__What the task asks__: Restate word for word the line with "ship to: 12" and the rest of the listing after it, ending at the final line, and include nothing else.
═══ Entries shown ═══
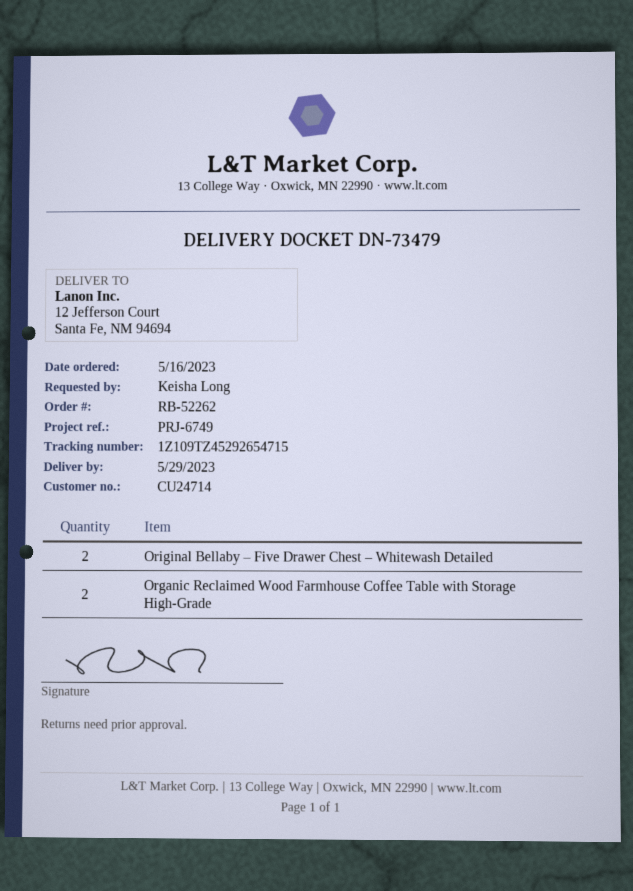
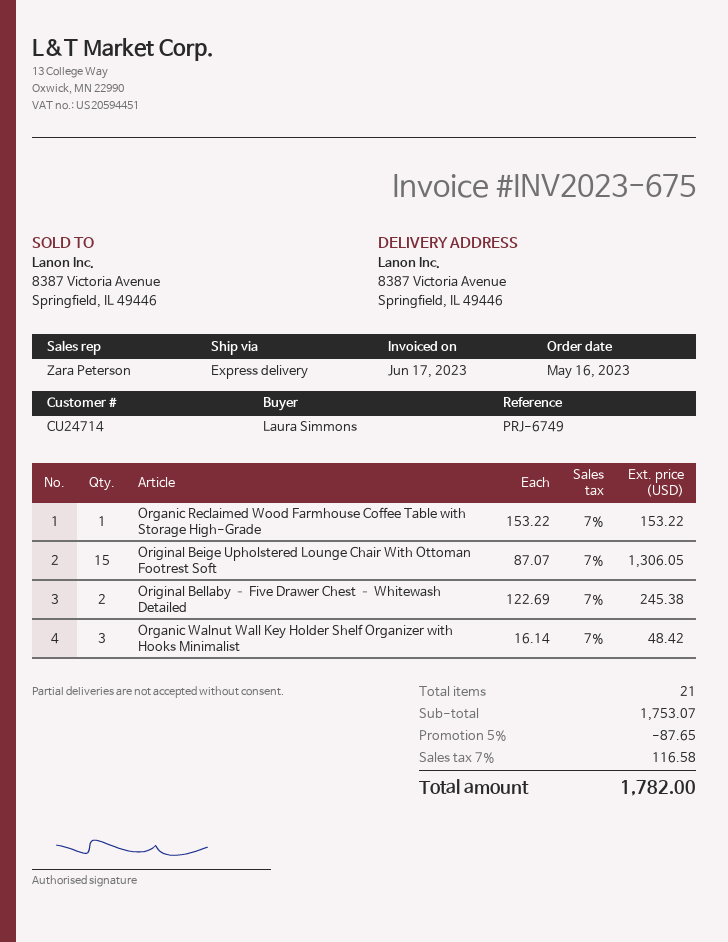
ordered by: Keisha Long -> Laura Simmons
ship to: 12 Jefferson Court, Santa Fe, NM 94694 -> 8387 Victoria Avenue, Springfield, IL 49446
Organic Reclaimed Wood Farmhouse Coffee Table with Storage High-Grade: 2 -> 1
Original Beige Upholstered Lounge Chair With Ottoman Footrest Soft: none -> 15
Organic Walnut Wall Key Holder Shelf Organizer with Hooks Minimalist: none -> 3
═══
__Response area__:
ship to: 12 Jefferson Court, Santa Fe, NM 94694 -> 8387 Victoria Avenue, Springfield, IL 49446
Organic Reclaimed Wood Farmhouse Coffee Table with Storage High-Grade: 2 -> 1
Original Beige Upholstered Lounge Chair With Ottoman Footrest Soft: none -> 15
Organic Walnut Wall Key Holder Shelf Organizer with Hooks Minimalist: none -> 3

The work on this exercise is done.